# Dynamic Percolation: A Case of Study on the Shortcomings of Traditional Optimization in Many-core Architectures

Elkin Garcia University of Delaware egarcia@udel.edu

Ioannis E. Venetis University of Patras venetis@ceid.upatras.gr Daniel Orozco University of Delaware orozco@udel.edu

Kelly Livingston University of Delaware kelly@udel.edu Rishi Khan ET International rishi@etinternational.com

Guang Gao University of Delaware ggao@capsl.udel.edu

# ABSTRACT

This paper provides a discussion on the shortcomings of traditional static optimization techniques when used in the context of many-core architectures. We argue that these shortcomings are a result of the significantly different environment found in many-cores. We analyze previous attempts at optimization of Dense Matrix Multiplication (DMM) that failed to achieve high performance despite extensive efforts towards optimization.

We have found that percolation (prefetching data) and scheduling play a central role in the performance of applications. To overcome those difficulties, we have (1) fused dynamic scheduling and percolation into a *dynamic percolation* approach and (2) we have added additional percolation operations. Our new techniques enabled us to increase the performance of the application in our study from 44 GFLOPS (out of 80 GFLOPS possible) to 70.0 GFLOPS (operands in SRAM) or 65.6 GFLOPS (operands in DRAM).

# **Categories and Subject Descriptors**

C.4 [Performance of Systems]: [Modeling techniques]; D.1.3 [Programming Techniques]: Concurrent Programming—Parallel programming; G.1.0 [Numerical Analysis]: General—Parallel algorithms

# Keywords

Many-cores, Dynamic Scheduling, Percolation, Cyclops64

### 1. INTRODUCTION

This paper presents a comprehensive case of study that shows how to obtain high performance in modern many-core processors. This study is important because it addresses situations not previously encountered in multi-core architectures, other shared memory processors or distributed memory systems. Many-cores provide an environment where hardware resources are uncomplicated and abundant. Large numbers of thread units are present, on-chip memory is usermanaged, no automatic data cache is present and hardware

Copyright is held by the author/owner(s). *CF'12*, May 15–17, 2012, Cagliari, Italy. ACM 978-1-4503-1215-8/12/05.

support for synchronization is available.

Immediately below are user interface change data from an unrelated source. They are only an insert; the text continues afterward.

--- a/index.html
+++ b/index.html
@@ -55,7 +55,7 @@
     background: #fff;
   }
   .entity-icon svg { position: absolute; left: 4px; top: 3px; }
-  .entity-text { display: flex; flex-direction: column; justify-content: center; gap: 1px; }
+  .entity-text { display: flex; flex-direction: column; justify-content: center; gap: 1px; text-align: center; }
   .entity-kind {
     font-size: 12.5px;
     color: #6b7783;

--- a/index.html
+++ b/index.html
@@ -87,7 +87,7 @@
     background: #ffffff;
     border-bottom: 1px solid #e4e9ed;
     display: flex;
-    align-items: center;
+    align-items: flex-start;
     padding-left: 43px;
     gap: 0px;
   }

The environment is different and requires new optimization paradigms.

Even in the simple case of Dense Matrix Multiplication (DMM) running on IBM's Cyclops-64 processor (C64) [2], extensive efforts toward optimization using a broad range of static optimization strategies such as multiple levels of tiling, instruction scheduling, register allocation, manual instruction selection, optimized synchronization and several other only resulted in disappointing performance of 44.12 GFLOPS [4] (out of 80 GFLOPS possible).

These results ultimately show that peak performance could not be achieved by static techniques alone, even for simple, highly parallel and regular programs such as DMM. Mainly, this happens because it is not possible to statically create a plan that efficiently schedules data prefetching (percolation) and computation at the right times. The reason is that small variations in the execution of tasks voids the possibility of making optimal scheduling decisions a-priory.

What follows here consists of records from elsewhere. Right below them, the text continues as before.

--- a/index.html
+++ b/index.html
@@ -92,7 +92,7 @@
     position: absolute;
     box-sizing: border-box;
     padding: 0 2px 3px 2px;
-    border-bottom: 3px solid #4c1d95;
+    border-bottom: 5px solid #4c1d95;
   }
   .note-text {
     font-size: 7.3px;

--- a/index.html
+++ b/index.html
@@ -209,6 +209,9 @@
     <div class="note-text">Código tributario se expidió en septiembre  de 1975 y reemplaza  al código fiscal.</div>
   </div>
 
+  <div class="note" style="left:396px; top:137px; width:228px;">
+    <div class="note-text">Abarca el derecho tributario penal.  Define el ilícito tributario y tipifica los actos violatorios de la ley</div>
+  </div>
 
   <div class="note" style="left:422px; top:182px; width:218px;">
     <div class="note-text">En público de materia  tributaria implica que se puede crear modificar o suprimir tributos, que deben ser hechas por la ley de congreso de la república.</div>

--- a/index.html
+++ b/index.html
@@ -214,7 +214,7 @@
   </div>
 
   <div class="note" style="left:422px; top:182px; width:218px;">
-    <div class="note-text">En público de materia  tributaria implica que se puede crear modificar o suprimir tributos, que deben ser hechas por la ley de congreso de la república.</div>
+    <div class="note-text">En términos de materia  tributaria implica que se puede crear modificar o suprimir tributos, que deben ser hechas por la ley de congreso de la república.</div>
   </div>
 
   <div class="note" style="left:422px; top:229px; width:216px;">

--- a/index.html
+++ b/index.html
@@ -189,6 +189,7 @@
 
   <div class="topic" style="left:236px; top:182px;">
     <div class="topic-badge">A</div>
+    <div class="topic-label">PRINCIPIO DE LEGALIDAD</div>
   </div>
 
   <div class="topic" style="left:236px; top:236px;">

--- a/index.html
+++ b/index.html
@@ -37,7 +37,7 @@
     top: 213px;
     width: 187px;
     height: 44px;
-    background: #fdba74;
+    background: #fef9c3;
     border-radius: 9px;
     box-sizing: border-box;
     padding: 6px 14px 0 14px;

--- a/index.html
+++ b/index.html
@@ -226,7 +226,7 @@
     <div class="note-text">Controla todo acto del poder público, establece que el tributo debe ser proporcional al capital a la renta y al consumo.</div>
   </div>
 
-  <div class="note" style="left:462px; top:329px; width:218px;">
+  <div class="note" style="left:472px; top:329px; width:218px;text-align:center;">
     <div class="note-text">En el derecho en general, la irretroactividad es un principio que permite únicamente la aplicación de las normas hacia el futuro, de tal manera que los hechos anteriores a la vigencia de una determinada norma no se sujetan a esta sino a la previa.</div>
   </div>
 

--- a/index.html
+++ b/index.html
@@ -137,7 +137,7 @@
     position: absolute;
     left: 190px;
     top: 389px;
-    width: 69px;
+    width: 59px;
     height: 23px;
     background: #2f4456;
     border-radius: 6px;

To solve the difficulties in percolation and scheduling, we propose to take advantage of the fine-grain synchronization primitives available in many-core architectures. Percolation and dynamic scheduling can be fused together in what we call *dynamic percolation* which dynamically schedules data prefetching at an appropriate time so that (1) data is available when the computation needs it and (2) the percolation operation is done when enough memory bandwidth is available. We apply this technique for the optimization of DMM.

## 2. BACKGROUND

**Cyclops-64:** C64 is a homogeneous many-core system on a chip architecture designed by IBM [2]. A C64 chip is an aggregation of 160 simple MIMD Thread Units (TU). It has 80 floating point units (FPU), 5 MB of user-managed onchip memory (SRAM) with total bandwidth of 320 GB/s and 1 GB of DRAM with a total bandwidth of 16 GB/s. There is no automatic data cache. C64 has a total performance of 80 GFLOPS per chip when running at 500MHz. In addition, C64 incorporates efficient support for hardware barriers and atomic in-memory operations. Each memory controller has an ALU that allows it to execute atomic operations directly inside the memory controller (both SRAM and DRAM), without help from a thread unit.

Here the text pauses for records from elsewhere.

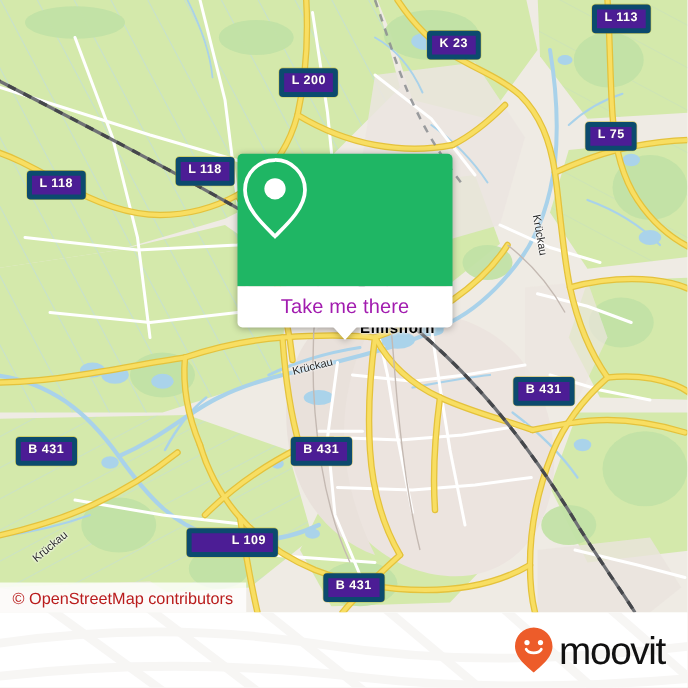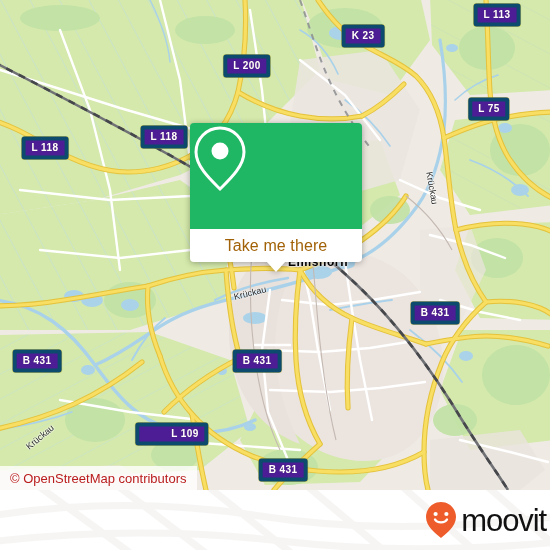--- a/index.html
+++ b/index.html
@@ -32,7 +32,7 @@
                background:#1fb664;border-radius:4px 4px 0 0;display:flex;align-items:center;justify-content:center;}
   #callout-bottom{position:absolute;left:0;top:106px;width:172px;height:33px;background:#ffffff;
                   border-radius:0 0 4px 4px;display:flex;align-items:center;justify-content:center;}
-  #callout-label{color:#a16207;font-size:16px;letter-spacing:.1px;}
+  #callout-label{color:#a21caf;font-size:16px;letter-spacing:.1px;}
   #callout-tail{position:absolute;left:50%;top:138px;width:0;height:0;margin-left:-10px;
                 border-left:10px solid transparent;border-right:10px solid transparent;
                 border-top:11px solid #ffffff;}

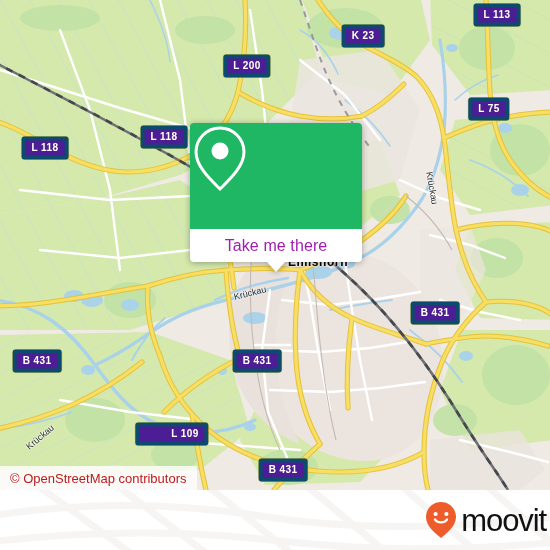--- a/index.html
+++ b/index.html
@@ -269,7 +269,7 @@
     <div class="shield" style="left:435px;top:313px;">B 431</div>
     <div class="shield" style="left:257px;top:361px;">B 431</div>
     <div class="shield" style="left:37px;top:361px;">B 431</div>
-    <div class="shield" style="left:172px;top:434px;padding-left:32px;">L 109</div>
+    <div class="shield" style="left:186px;top:434px;padding-left:32px;">L 109</div>
     <div class="shield" style="left:283px;top:470px;">B 431</div>
 
     <div id="callout">

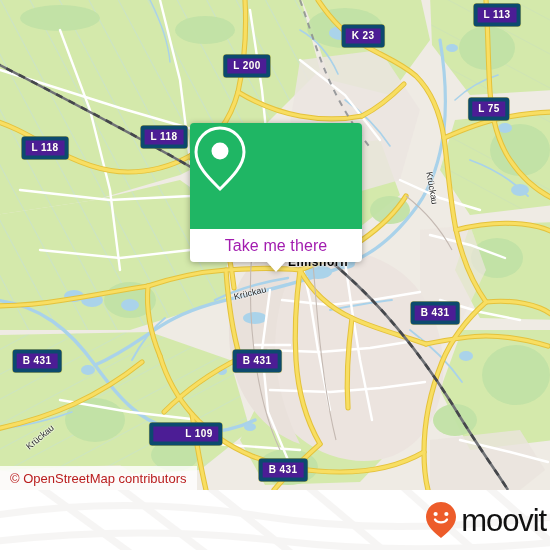--- a/index.html
+++ b/index.html
@@ -47,7 +47,7 @@
   #footer-watermark{position:absolute;left:0;top:0;width:550px;height:60px;opacity:.55;}
   #footer-title{position:absolute;left:20px;top:0;height:60px;display:flex;align-items:center;
                 font-size:17px;color:#2a2a2a;letter-spacing:.1px;white-space:nowrap;}
-  #brand{position:absolute;right:4px;top:0;height:60px;display:flex;align-items:center;gap:3px;}
+  #brand{position:absolute;right:18px;top:0;height:60px;display:flex;align-items:center;gap:3px;}
   #brand-name{font-size:31px;color:#111111;letter-spacing:-1.1px;line-height:31px;font-weight:400;}
 </style>
 </head>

**Tiling:** Bandwidth is the bottleneck for most naivelyimplemented algorithms in C64. On-chip memory is frequently used to perform partial computations (tilings) [1, 4, 8] decreasing the amount of bandwidth required.

Static Scheduling and Data Partitioning: Scheduling is an important optimization for programs once the bottleneck of memory bandwidth has been removed through tiling. Scheduling presents challenges in itself since it requires assignment of work to processors at the appropriate time, taking into account issues such as availability of resources and availability of data. The scheduling problem is complicated by the fact that the tasks scheduled to each processor are not necessarily identical. The problem seems simpler for regular and embarrassingly parallel applications, where the amount of data can be distributed uniformly between TUs, expecting similar execution times.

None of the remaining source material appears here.